### Your task:
How do the lines below between the ones holding "- ANTALLTOMMEKLASSER(N5.20) klasser" and "- Vi finner", inclusive, read? Give them again exactly, with no other lines.

### Dataset records:
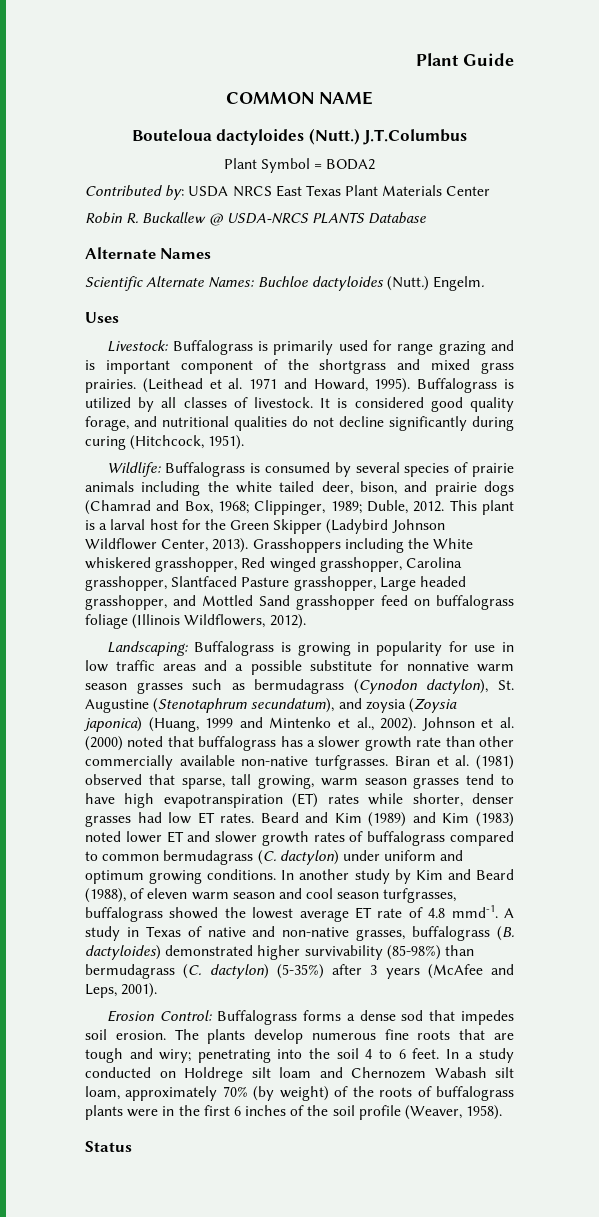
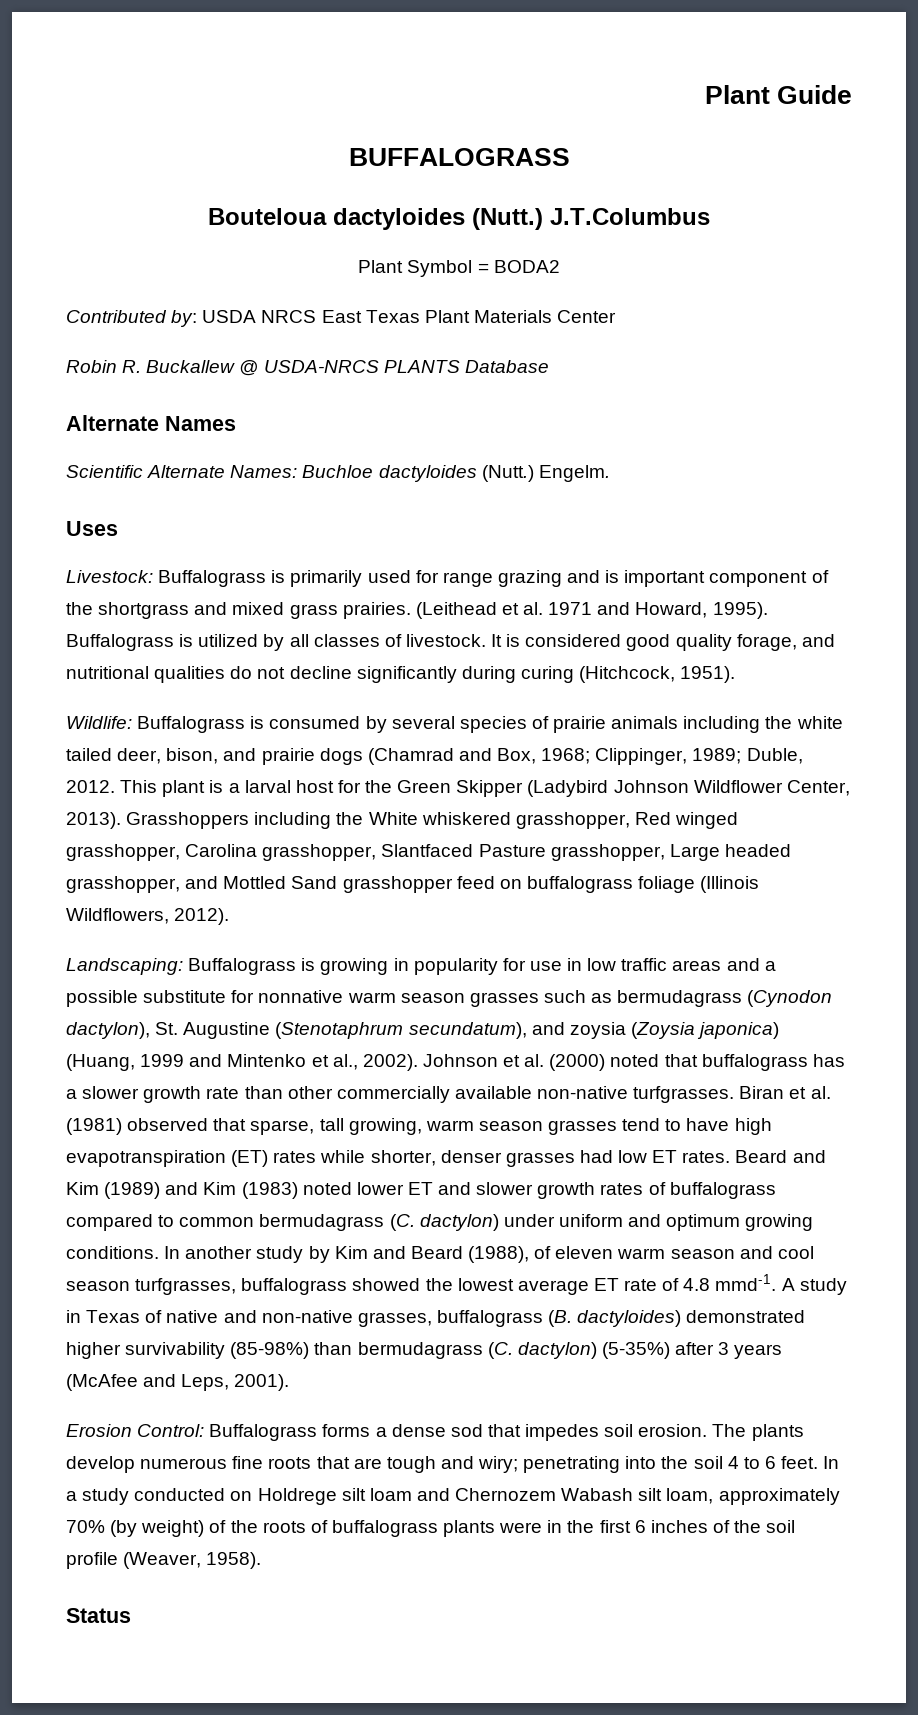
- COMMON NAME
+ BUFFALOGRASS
---
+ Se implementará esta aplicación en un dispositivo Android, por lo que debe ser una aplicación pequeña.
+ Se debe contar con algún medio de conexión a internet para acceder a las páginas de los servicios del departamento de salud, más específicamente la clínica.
---
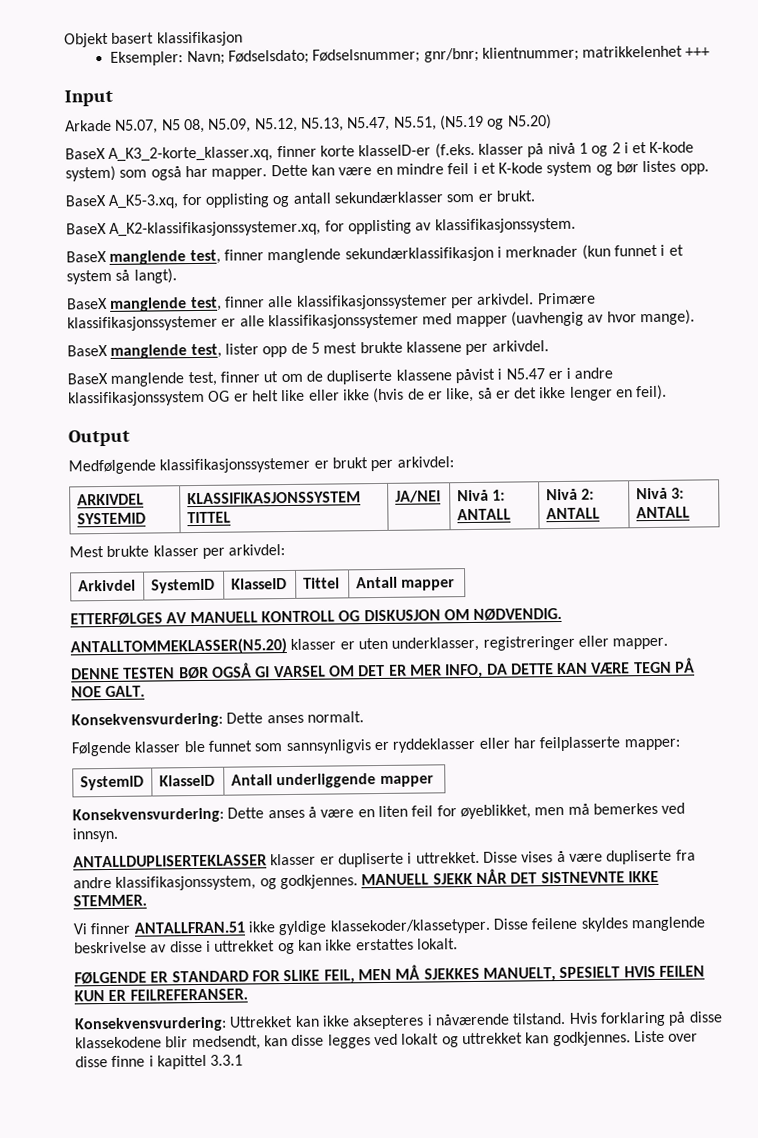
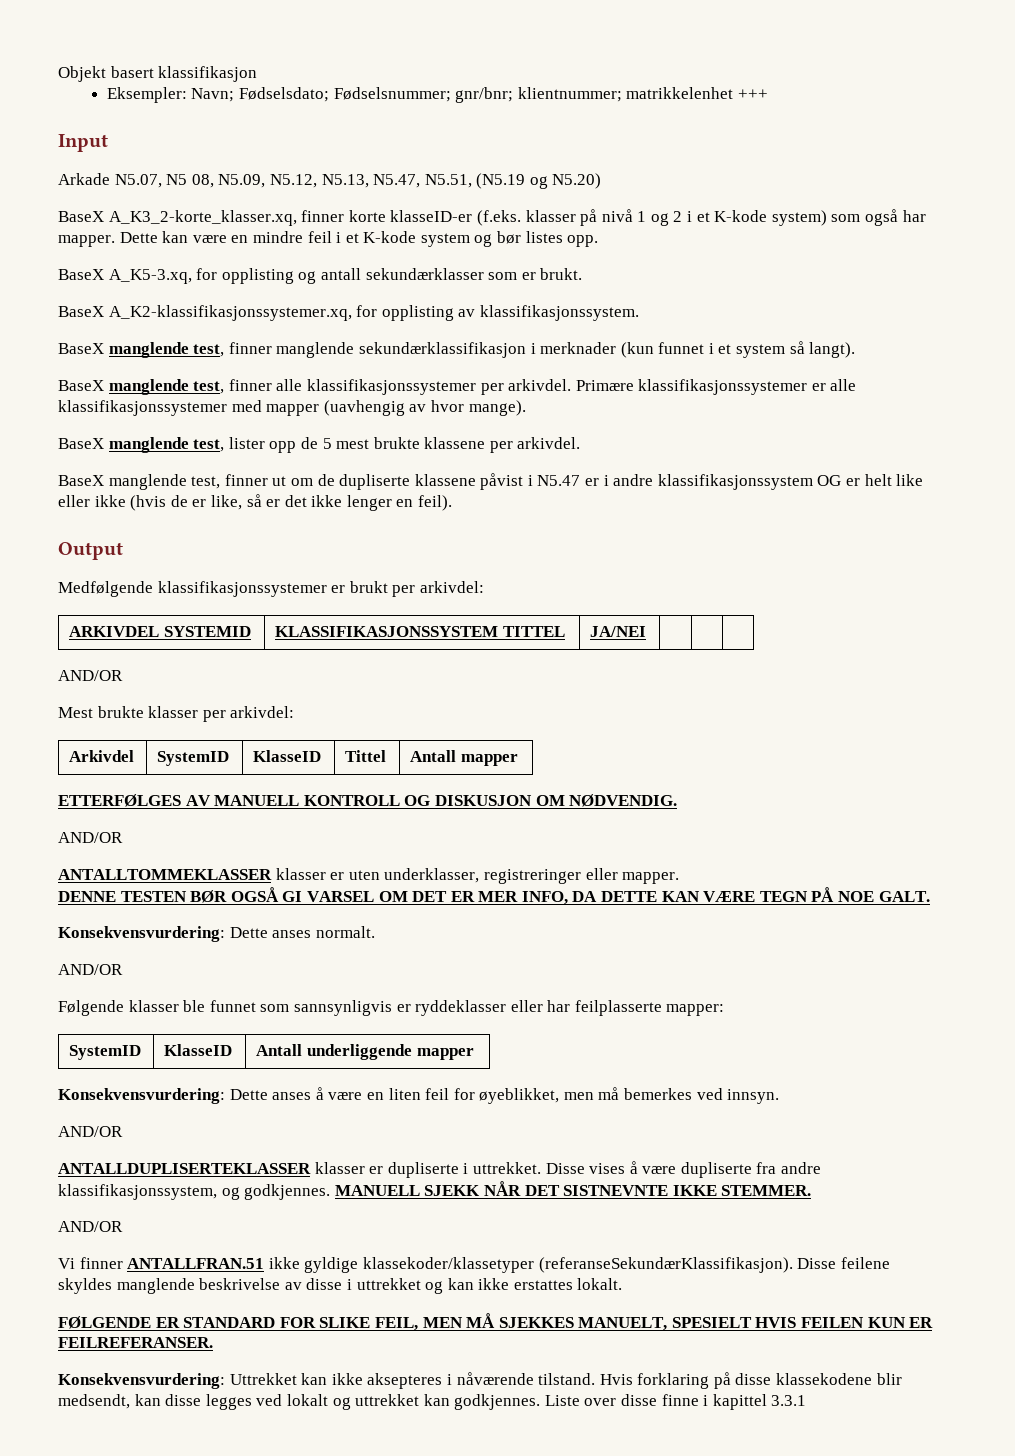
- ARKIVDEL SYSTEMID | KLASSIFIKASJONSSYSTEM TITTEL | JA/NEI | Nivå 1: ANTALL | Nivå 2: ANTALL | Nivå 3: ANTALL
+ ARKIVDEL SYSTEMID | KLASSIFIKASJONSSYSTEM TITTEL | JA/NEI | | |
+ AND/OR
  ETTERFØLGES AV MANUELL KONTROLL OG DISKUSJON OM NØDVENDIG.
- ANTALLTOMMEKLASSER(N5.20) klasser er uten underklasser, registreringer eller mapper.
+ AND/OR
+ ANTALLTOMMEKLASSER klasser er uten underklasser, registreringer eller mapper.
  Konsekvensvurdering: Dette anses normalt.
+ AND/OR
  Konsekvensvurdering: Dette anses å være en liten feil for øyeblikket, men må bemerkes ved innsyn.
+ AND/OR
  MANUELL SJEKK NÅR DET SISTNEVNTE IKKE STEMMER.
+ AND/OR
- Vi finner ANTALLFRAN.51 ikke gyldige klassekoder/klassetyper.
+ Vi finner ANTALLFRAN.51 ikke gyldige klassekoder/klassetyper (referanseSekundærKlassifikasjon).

### Answer for this exercise:
- ANTALLTOMMEKLASSER(N5.20) klasser er uten underklasser, registreringer eller mapper.
+ AND/OR
+ ANTALLTOMMEKLASSER klasser er uten underklasser, registreringer eller mapper.
  Konsekvensvurdering: Dette anses normalt.
+ AND/OR
  Konsekvensvurdering: Dette anses å være en liten feil for øyeblikket, men må bemerkes ved innsyn.
+ AND/OR
  MANUELL SJEKK NÅR DET SISTNEVNTE IKKE STEMMER.
+ AND/OR
- Vi finner ANTALLFRAN.51 ikke gyldige klassekoder/klassetyper.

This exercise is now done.